Menurut pernyataan juru bicara Intel kepada PC World, kolaborasi ini bersifat komplementer dan Intel tetap akan memiliki penawaran produk GPU sendiri. Namun, pernyataan ini masih samar dan tidak menjelaskan roadmap secara detail.
Apa Artinya untuk Arc GPU?
- Arc tetap ada: Intel menegaskan tidak ada rencana untuk langsung menghentikan pengembangan Arc.
- Fokus ganda: RTX iGPU dari NVIDIA diposisikan sebagai pelengkap, bukan pengganti total.
- Driver & dukungan: Menjaga stack driver GPU adalah pekerjaan berat. Restrukturisasi internal Intel bisa menentukan apakah divisi Arc akan tetap independen atau diintegrasikan dengan proyek lain.
Roadmap GPU Intel
- Arc “Battlemage” (2025): sudah beredar, model high-end Arc B770 direncanakan rilis musim liburan.
- Arc “Celestial” (Xe3, 2026): dipakai untuk rendering grafis di SoC Nova Lake.

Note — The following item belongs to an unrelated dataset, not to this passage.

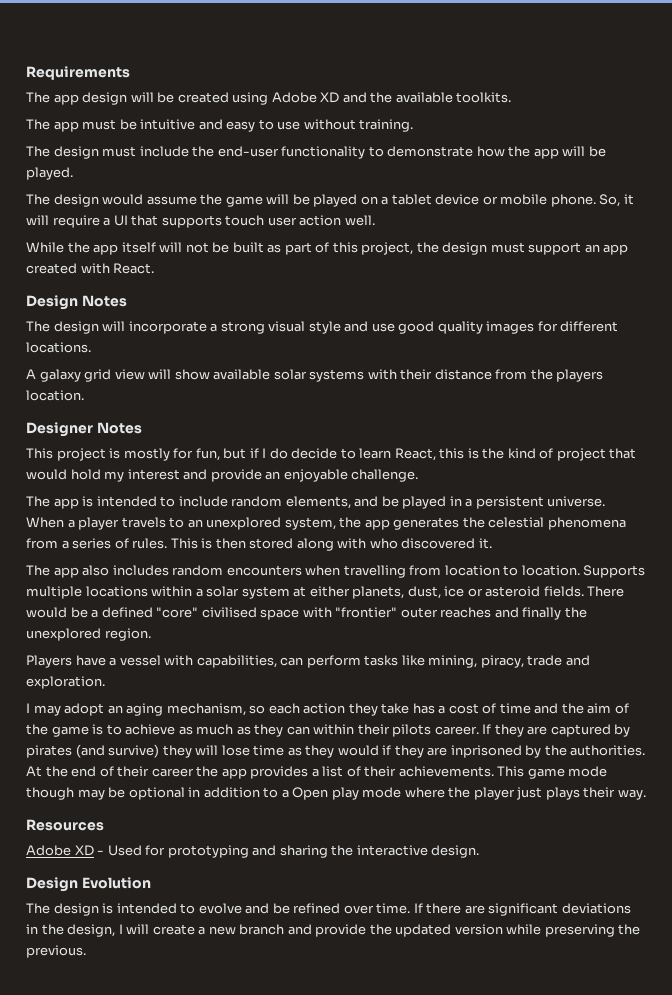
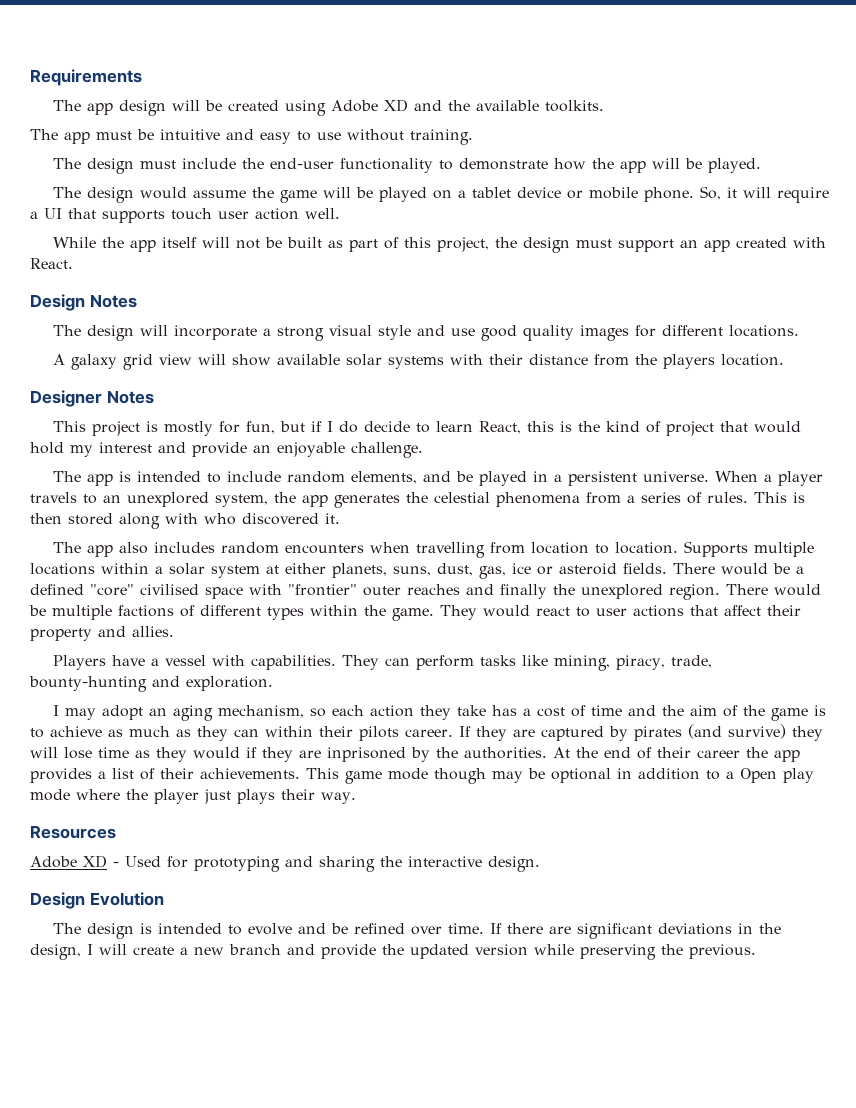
[407,586,441,599] dust, -> [393,563,506,579] suns, dust, gas,
(151, 634) none -> [726,584,821,596] [29,605,801,621] [30,626,174,641] There would be multiple factions of different types within the game. They would react to user actions that affect their property and allies.
[196,655,277,668] capabilities, -> [251,655,380,670] capabilities. They
[527,655,563,666] trade -> [671,655,713,668] [29,676,147,692] trade, bounty-hunting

Masih belum jelas apakah akan hadir sebagai dGPU konsumen.
- Arc “Druid” (Xe4, 2026+): lebih difokuskan untuk media & display dalam SoC generasi mendatang.
Potensi Skenario
- Koeksistensi:
- Intel melanjutkan Arc discrete GPU untuk pasar entry–mid-range.
- NVIDIA RTX iGPU dipakai di SoC high-performance.
- Pengurangan peran Arc:
- Jika restrukturisasi besar terjadi, Arc bisa dipersempit perannya hanya untuk fungsi internal (media, display).
- Pasar gaming high-end dibiarkan sepenuhnya ke NVIDIA RTX.
- Diversifikasi produk:
- Arc tetap jalan di segmen consumer & workstation.
- RTX iGPU untuk server, AI, dan SoC premium.
Kesimpulan
Intel belum menyerah pada Arc, tapi arah jangka panjangnya masih penuh tanda tanya. Kolaborasi dengan NVIDIA jelas membuka jalan untuk SoC dengan RTX iGPU, sementara Arc mungkin tetap hadir sebagai discrete GPU untuk menjaga opsi kompetisi di pasar grafis.